Jack is also survived by his 13 grandchildren, Tim and James Bauer, Rob and J.J. Schuh and Tammy Baylog, Nicole Onesti and Mandy Maass, Caitlin Gaffney, Mike and Natalie Damro, Breana Mathews and Brock and Cole Jersey; by 17 great-grandchildren, and by his brother, Dick Damro; brother-in-law, Roman Berg; and sisters-in-law, Leone Lamers and Marge Berg.

Jack was preceded in death by his parents, Helmer and Bernice (Guilfoyle) Damro; brother, Charlie Domro and sisters, Alice Berg and Ruth Diedrich; son-in-law, Ron Maass and great-granddaughter, Nevaeh Onesti; niece, Lynne (Tuttle) Domro and nephew, Dan Domro.

Jack will be remembered as a loving, honest, spirited and fun-filled husband, family patriarch, friend, and a God-loving man. He and Louise bowled at The Bowling Bar and Village Lanes, golfed at Countryside Golf Course and were Ranch Bar regulars where Jack was a member of the softball team. When they danced the jitterbug at Cabaret Dance Club the floor cleared as everyone watched and cheered their every swing move.

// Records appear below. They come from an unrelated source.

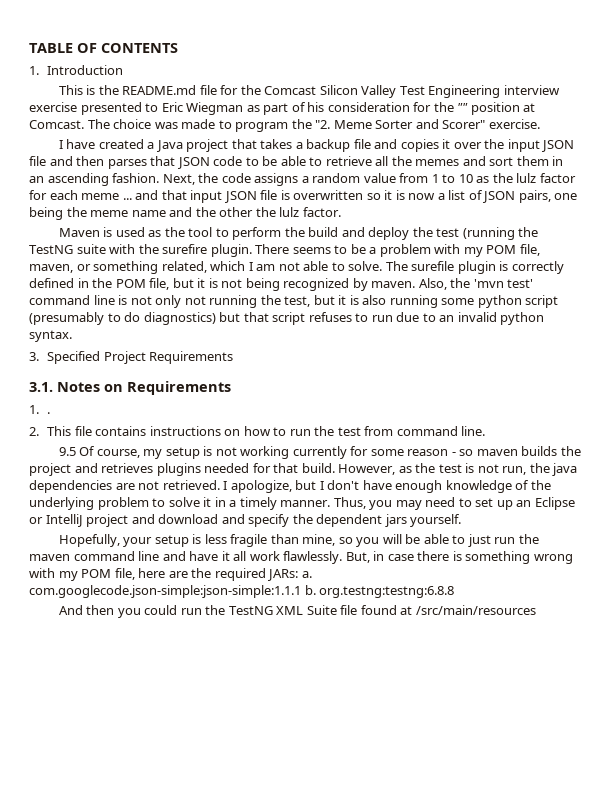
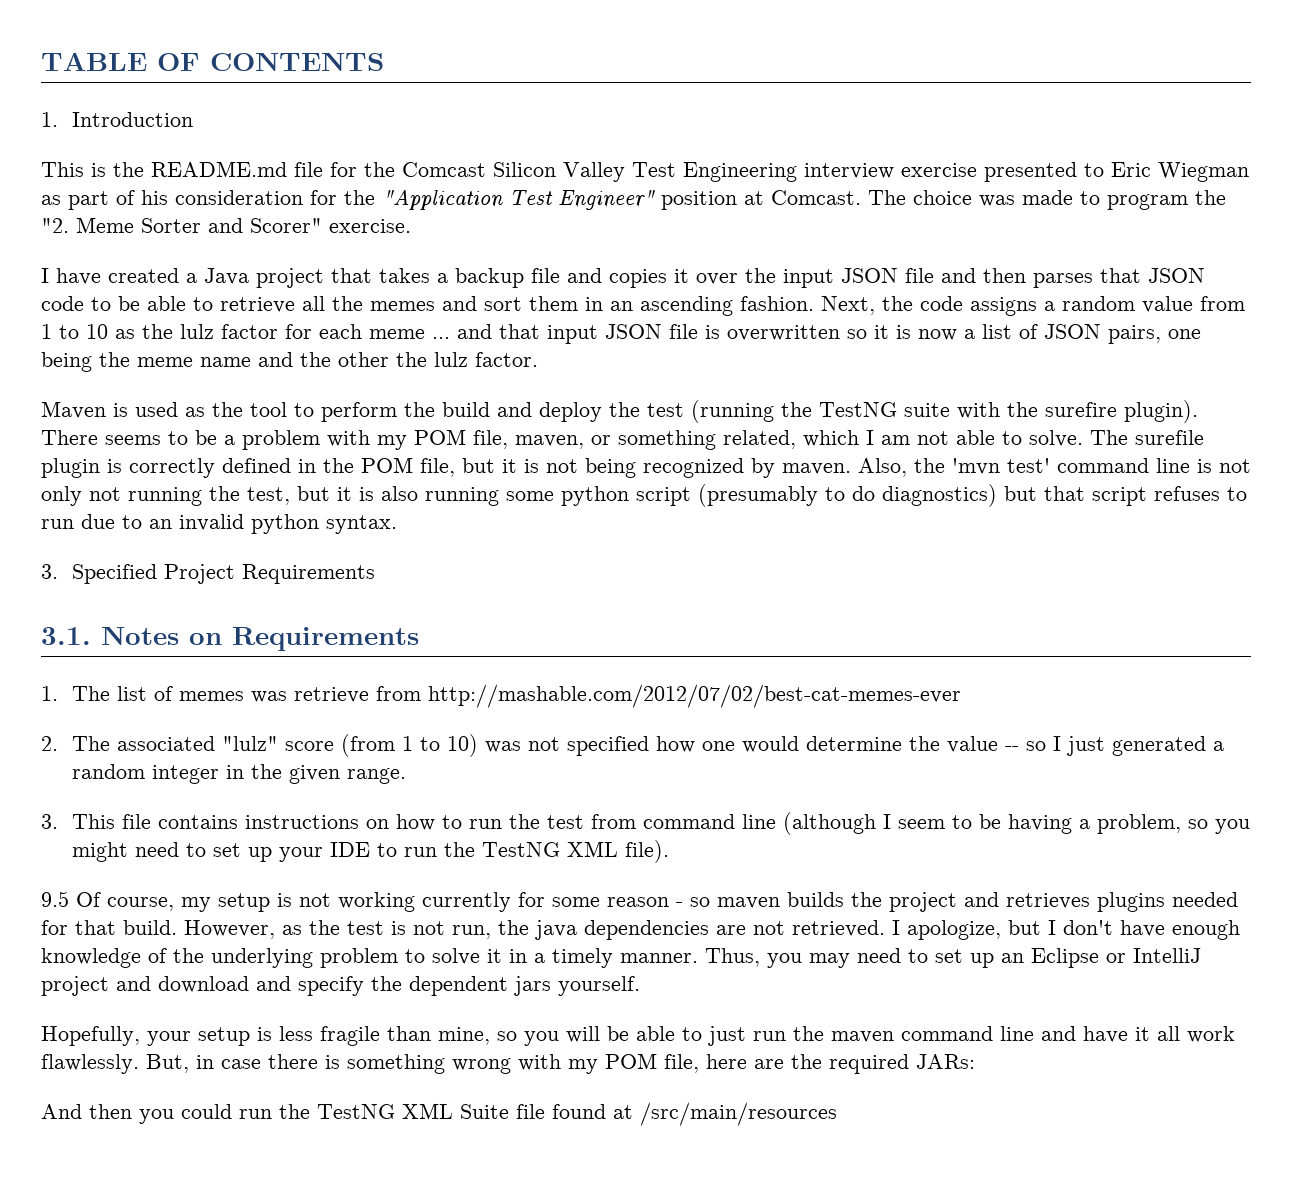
[457,103,469,112] "" -> [382,189,655,210] "Application Test Engineer"
[210,244,252,257] plugin. -> [1124,400,1198,423] plugin).
[47,412,51,414] [29,427,39,436] . // 2. -> [72,684,962,708] [41,734,1225,757] [72,764,407,784] [41,814,58,829] The list of memes was retrieve from http://mashable.com/2012/07/02/best-cat-memes-ever // 2. The associated "lulz" score (from 1 to 10) was not specified how one would determine the value -- so I just generated a random integer in the given range. // 3.
[461,426,486,436] line. -> [742,812,1251,835] [72,840,670,863] line (although I seem to be having a problem, so you might need to set up your IDE to run the TestNG XML file).
[301,571,312,578] [29,585,455,598] a. com.googlecode.json-simple:json-simple:1.1.1 b. org.testng:testng:6.8.8 -> (975, 1061) none

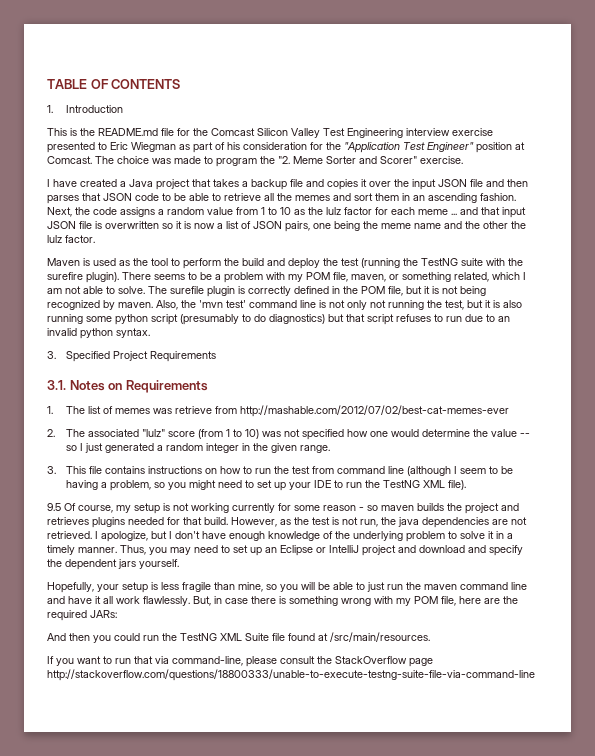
[640,1102,837,1126] /src/main/resources -> [330,632,430,642] [47,656,433,667] [47,669,535,681] /src/main/resources. // If you want to run that via command-line, please consult the StackOverflow page http://stackoverflow.com/questions/18800333/unable-to-execute-testng-suite-file-via-command-line

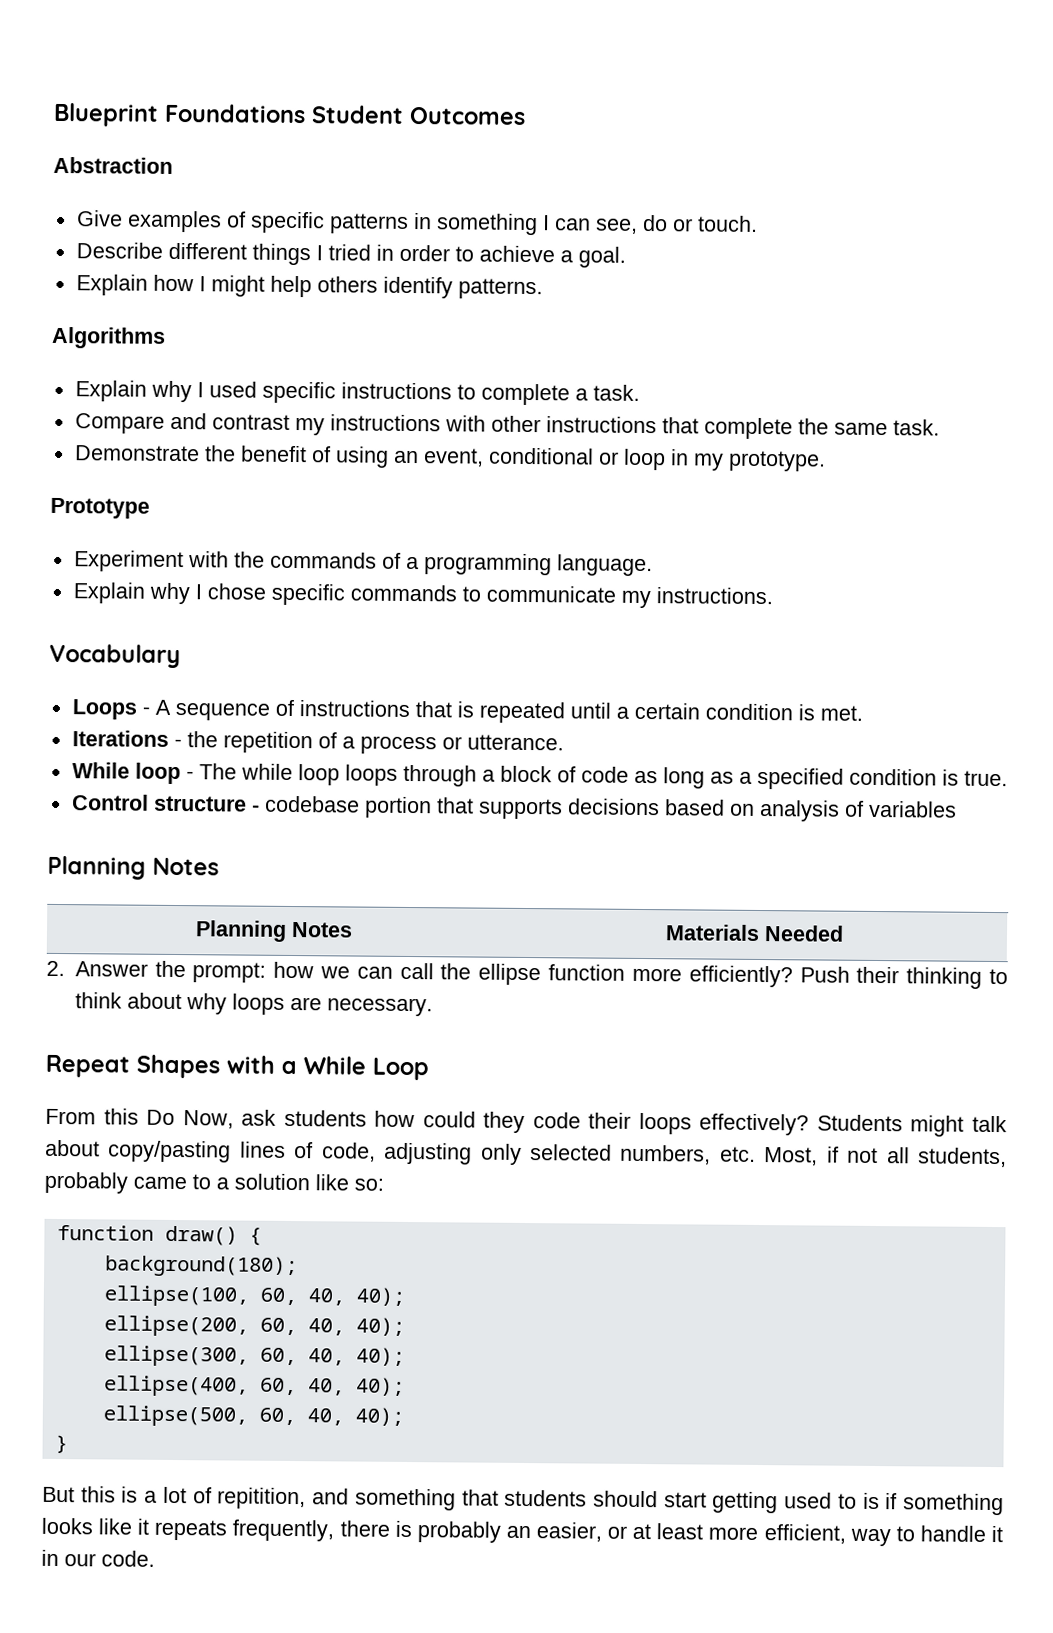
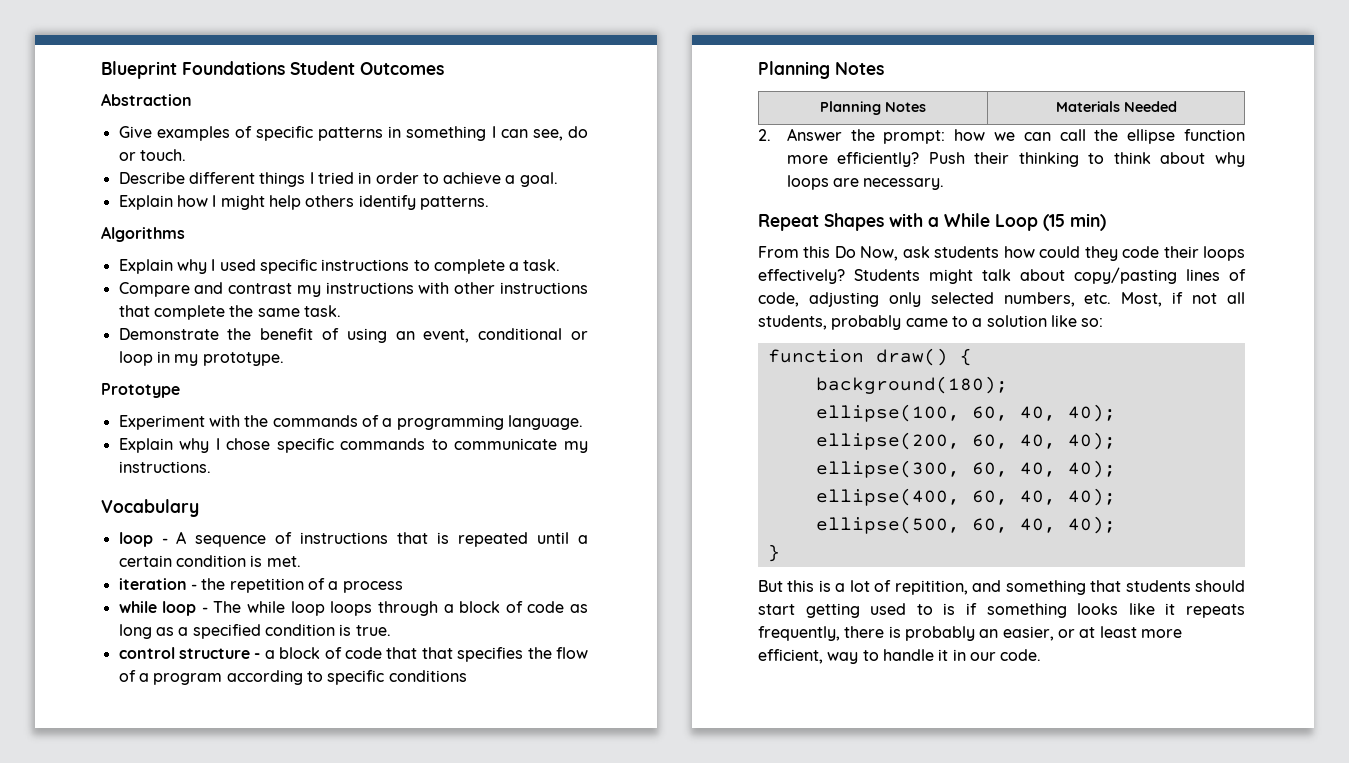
[71,699,137,720] Loops -> [118,532,153,547] loop
[71,730,169,747] Iterations -> [118,578,187,590] iteration
[441,734,564,751] [71,762,130,779] or utterance. // While -> [118,601,157,613] // while
[71,794,149,811] Control -> [118,647,175,659] control
[264,795,957,822] codebase portion that supports decisions based on analysis of variables -> [264,647,588,662] [118,670,467,685] a block of code that that specifies the flow of a program according to specific conditions
(429, 1069) none -> [1043,213,1106,231] (15 min)

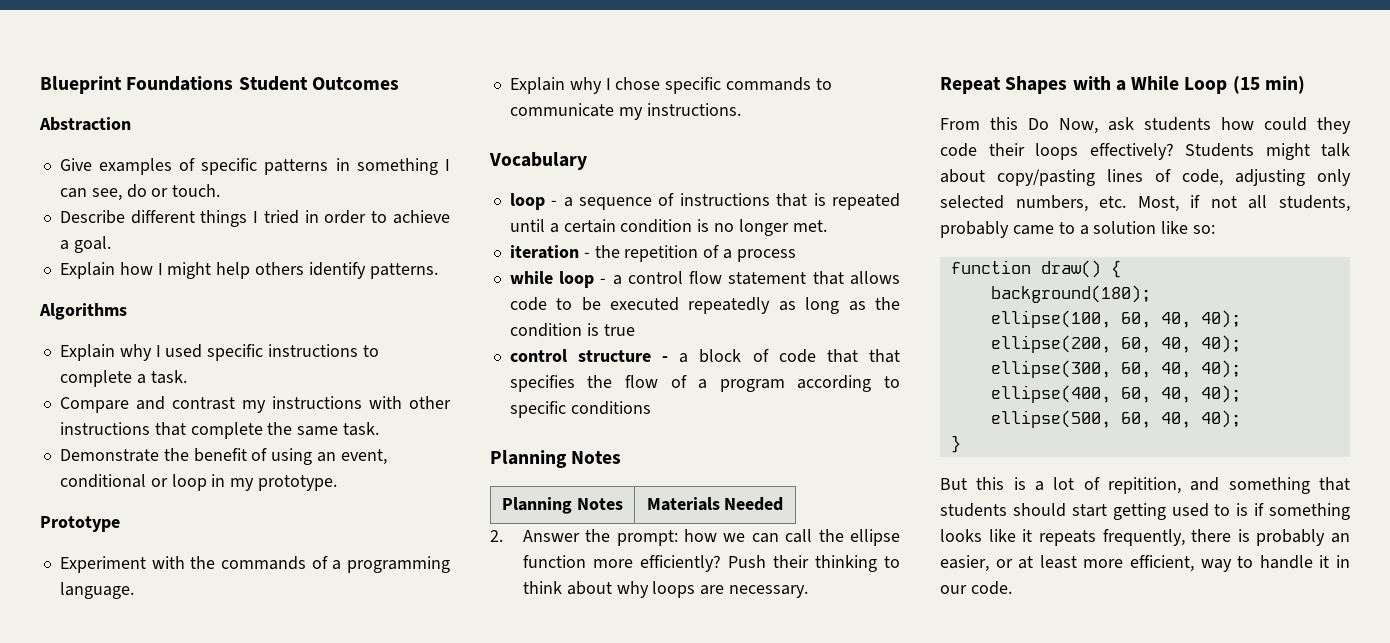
[176,531,187,544] A -> [563,197,573,207] a
(263, 561) none -> [714,219,789,236] no longer
[213,601,565,616] The while loop loops through a block of code -> [612,271,900,285] [509,297,771,314] a control flow statement that allows code to be executed repeatedly
[178,624,391,639] a specified condition is true. -> [874,297,900,310] [509,323,635,337] the condition is true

Jack was an avid sportsman, fisherman and hunter. He was a loyal Packers, Badgers and Brewers fan. He loved games, especially cards with Louise. The two of them were lovers of the outdoors. Jack and Louise took the kids on vacation "Up North" every summer and later had a cabin in Athelstane, Wisconsin. Jack instilled a love of nature in his family: singing and whistling with the birds, tending his backyard purple martin colony and spending family time in natural settings.

Some of Jack's more recent favorite times have been family reunions with kids running everywhere, water fights, games, long talks, an audience for storytelling and lots of laughter. Everyone who has known Jack is familiar with his storytelling, jokes and sense of humor. He was even able to create humor and happiness during his final days in hospice care at St Paul's Senior Services Rehabilitation Center.

Jack's service to Kaukauna continued after his retirement from the Postal Service. He was a St. Vincent DePaul volunteer, a Meals on Wheels volunteer and a proud member of the St. Aloysius Funeral Choir. Jack would ask to be remembered as an honest, just and positive man who made his family and friends feel happy about life and left them smiling.

Thursday, September 15, 2011

My copaxone finally got approved by my insurance. I am so grateful to have good medical insurance. The drug will only cost me $15 a month. A home healthcare nurse is coming over tonight to show me how to inject it. I am nervous. I hate shots. I can't imagine having to do this for the rest of my life. But I know diabetics and a lot of other people do it, and after awhile I hope it is no big deal.

I am still doing about the same. Eye still flashy, muscles twitchy (although the medication I have is helping some) and still exhausted beyone belief. I would have to say that is the most frustrating symptom of all. Last weekend I went to a baby shower, and was exhausted. Had to lay down and take a 2 hour nap when I got home. Now tell me how something like that can exhaust you? It's so frustrating!

Wednesday, September 7, 2011

Today I read the obituary of my 8th grade English teacher. She died of kidney cancer. Another person that has died from the dreadful form of cancer. Everyone says how rare it is, but I hear of it more and more. I just wonder why more research is not going into this cancer, to find more treatment options.

I am sad for my old teacher, her name was Mrs. Ellis when she taught me. She just got diagnosed in April. She also has 3 young kids. My aunt sent me a link to her caring bridge site, I guess she has been following her story. I read some, but it was too hard. Brought back too many emotions, and was too familiar to me. Her caring bridge site for anyone else interested is:

On a side note, please say some prayers for my Grandpa Damro, and my entire mom's side of the family. He has been in the hospital for a week now with a brain bleed. The prognosis is not good.